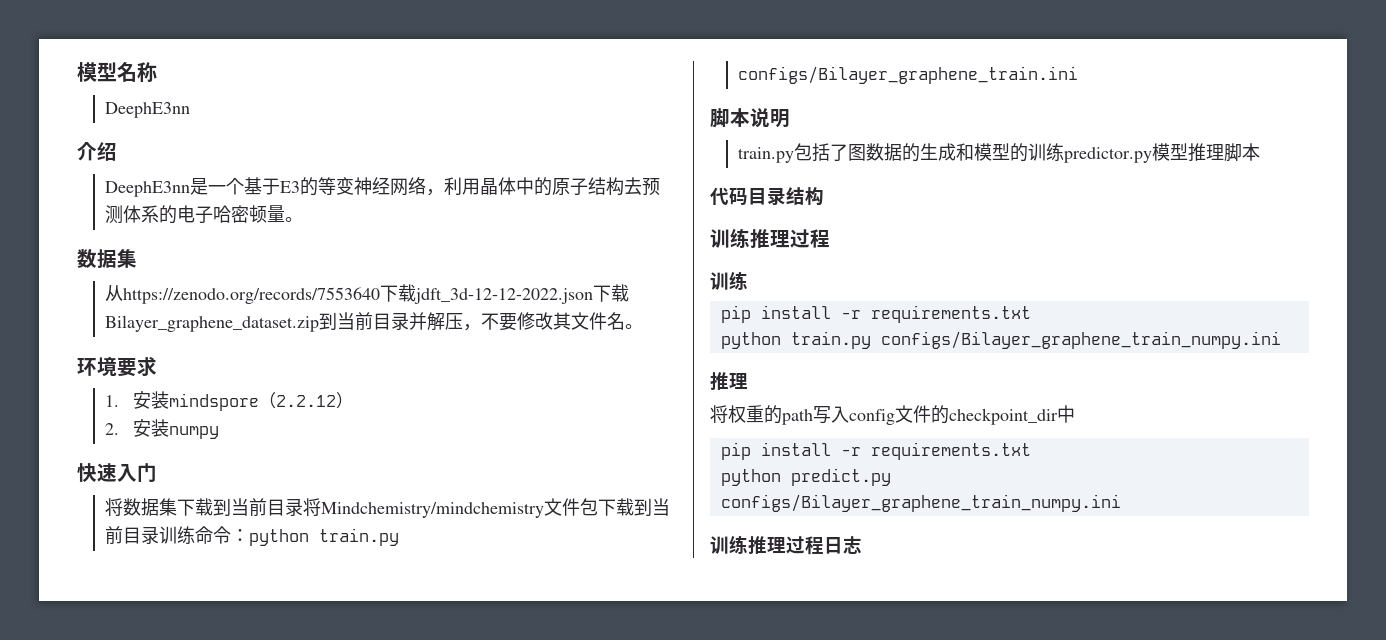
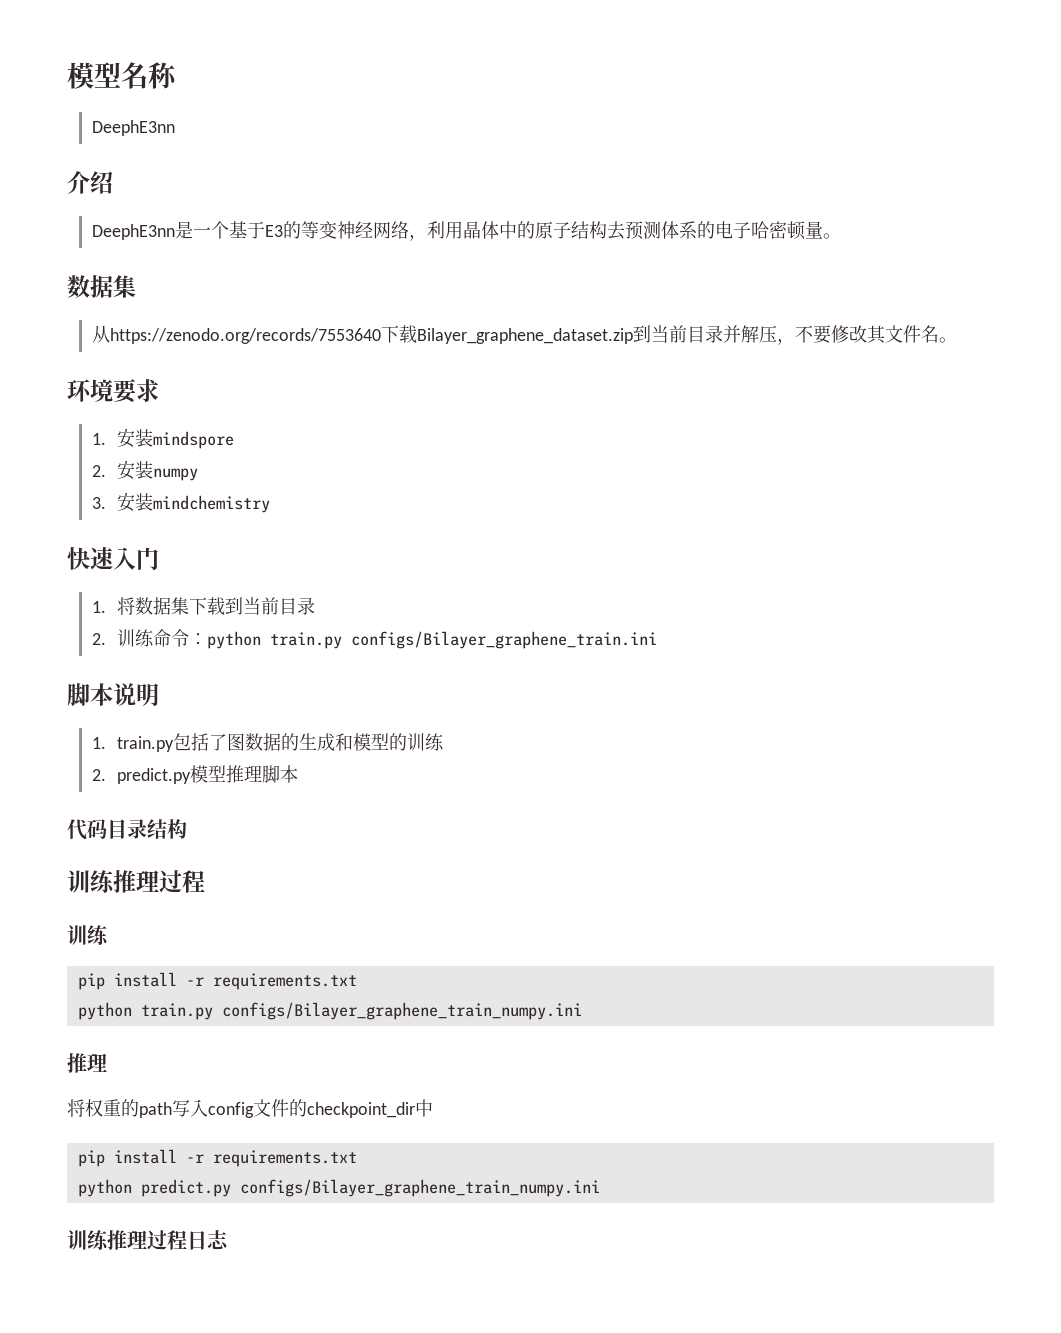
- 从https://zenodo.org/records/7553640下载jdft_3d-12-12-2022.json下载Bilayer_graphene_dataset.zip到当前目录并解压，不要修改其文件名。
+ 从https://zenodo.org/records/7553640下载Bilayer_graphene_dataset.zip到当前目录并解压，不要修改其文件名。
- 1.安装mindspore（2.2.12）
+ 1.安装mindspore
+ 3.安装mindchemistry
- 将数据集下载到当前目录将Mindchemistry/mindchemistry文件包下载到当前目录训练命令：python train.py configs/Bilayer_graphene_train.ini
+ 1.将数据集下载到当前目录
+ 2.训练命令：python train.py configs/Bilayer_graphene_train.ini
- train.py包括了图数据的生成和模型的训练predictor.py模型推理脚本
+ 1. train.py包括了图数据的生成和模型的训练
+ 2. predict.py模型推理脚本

- Exercise description -
The entries need to be restated exactly, and their pictures left out.

- Completed exercise -
- 从https://zenodo.org/records/7553640下载jdft_3d-12-12-2022.json下载Bilayer_graphene_dataset.zip到当前目录并解压，不要修改其文件名。
+ 从https://zenodo.org/records/7553640下载Bilayer_graphene_dataset.zip到当前目录并解压，不要修改其文件名。
- 1.安装mindspore（2.2.12）
+ 1.安装mindspore
+ 3.安装mindchemistry
- 将数据集下载到当前目录将Mindchemistry/mindchemistry文件包下载到当前目录训练命令：python train.py configs/Bilayer_graphene_train.ini
+ 1.将数据集下载到当前目录
+ 2.训练命令：python train.py configs/Bilayer_graphene_train.ini
- train.py包括了图数据的生成和模型的训练predictor.py模型推理脚本
+ 1. train.py包括了图数据的生成和模型的训练
+ 2. predict.py模型推理脚本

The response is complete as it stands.